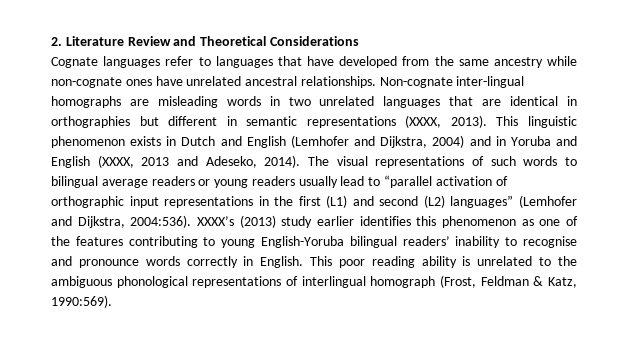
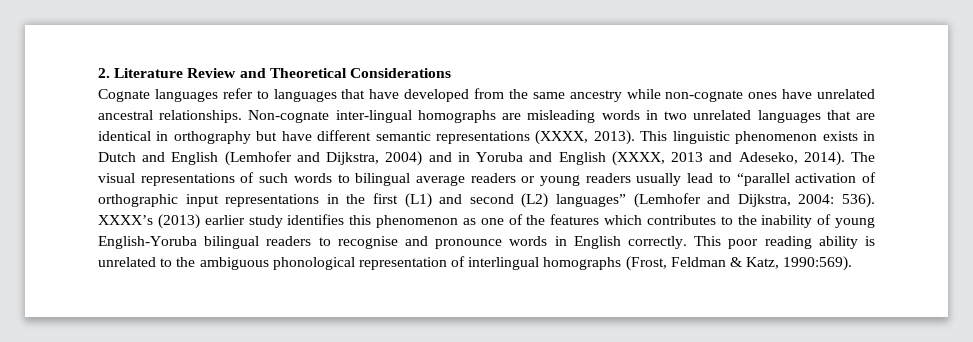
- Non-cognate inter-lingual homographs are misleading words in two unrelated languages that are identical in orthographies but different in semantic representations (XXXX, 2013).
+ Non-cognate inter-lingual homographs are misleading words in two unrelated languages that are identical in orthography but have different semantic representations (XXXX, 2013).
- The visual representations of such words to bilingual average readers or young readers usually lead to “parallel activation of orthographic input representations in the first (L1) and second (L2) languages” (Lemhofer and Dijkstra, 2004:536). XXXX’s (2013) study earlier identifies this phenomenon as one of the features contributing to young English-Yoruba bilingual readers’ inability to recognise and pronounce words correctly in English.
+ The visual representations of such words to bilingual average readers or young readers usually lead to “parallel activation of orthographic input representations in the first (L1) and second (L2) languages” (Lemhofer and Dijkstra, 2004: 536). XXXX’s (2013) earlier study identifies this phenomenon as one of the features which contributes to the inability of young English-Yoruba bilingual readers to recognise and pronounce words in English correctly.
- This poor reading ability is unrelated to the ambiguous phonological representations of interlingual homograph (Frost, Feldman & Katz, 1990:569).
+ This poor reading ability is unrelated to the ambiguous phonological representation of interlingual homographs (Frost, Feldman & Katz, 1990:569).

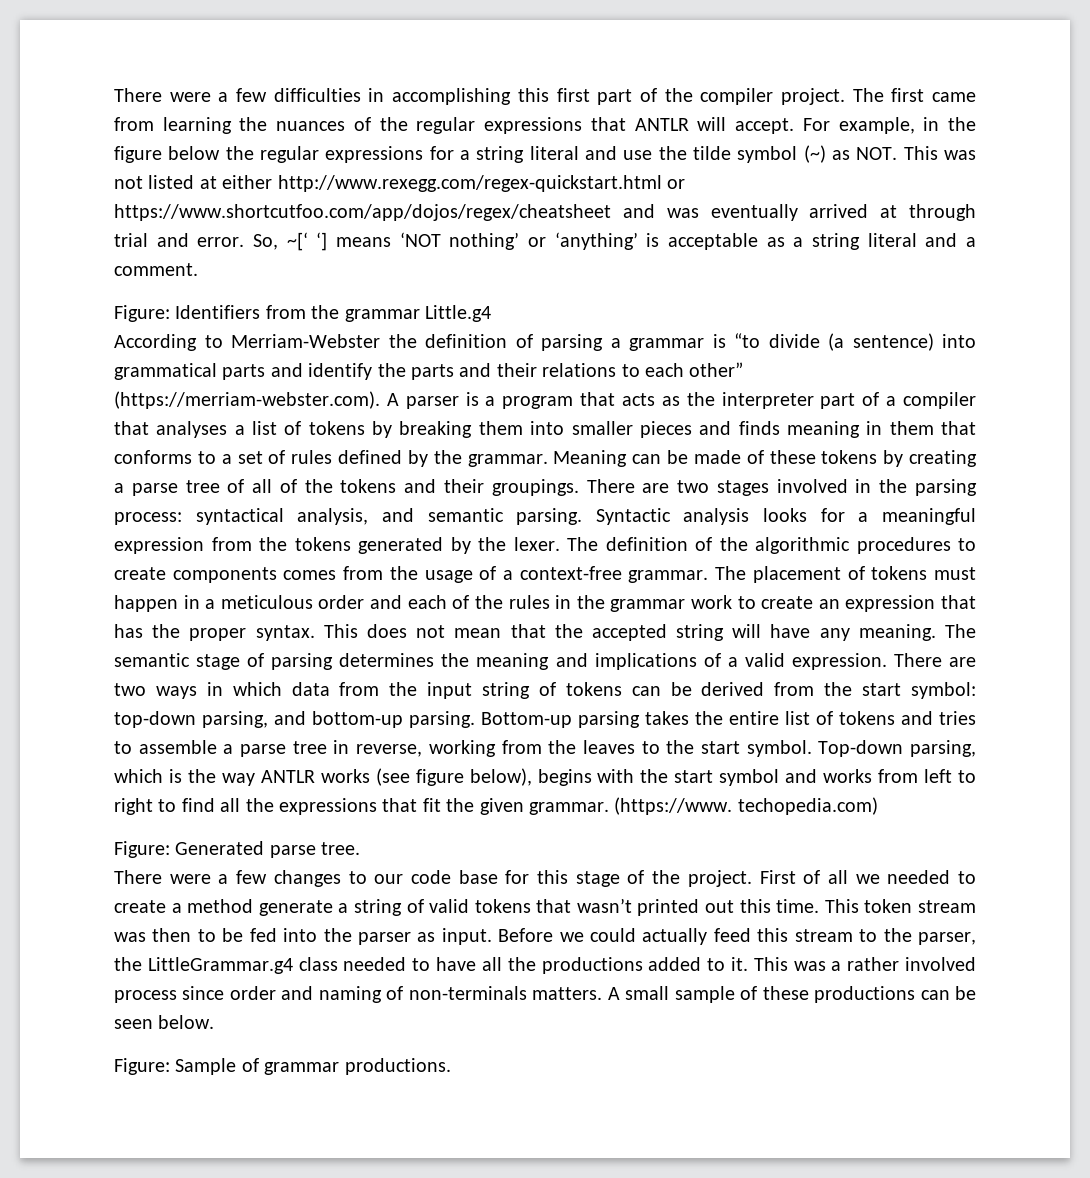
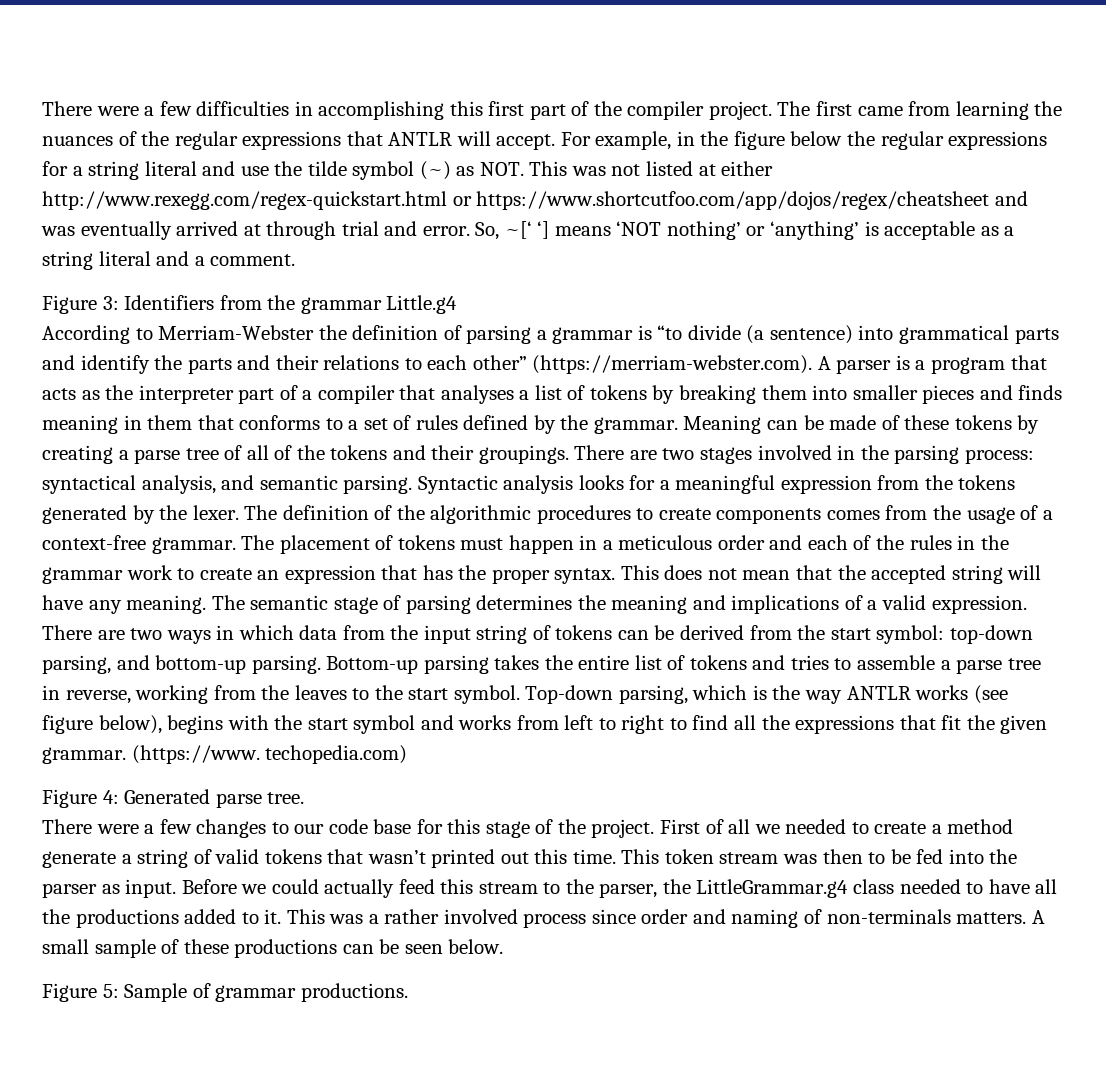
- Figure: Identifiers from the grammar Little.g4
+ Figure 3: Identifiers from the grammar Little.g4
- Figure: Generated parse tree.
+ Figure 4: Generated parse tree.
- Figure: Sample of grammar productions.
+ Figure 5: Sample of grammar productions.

====

**EXERCISE GOAL**
Using the listing above, show every line that includes the string "Katz".

**YOUR RESPONSE**
- This poor reading ability is unrelated to the ambiguous phonological representations of interlingual homograph (Frost, Feldman & Katz, 1990:569).
+ This poor reading ability is unrelated to the ambiguous phonological representation of interlingual homographs (Frost, Feldman & Katz, 1990:569).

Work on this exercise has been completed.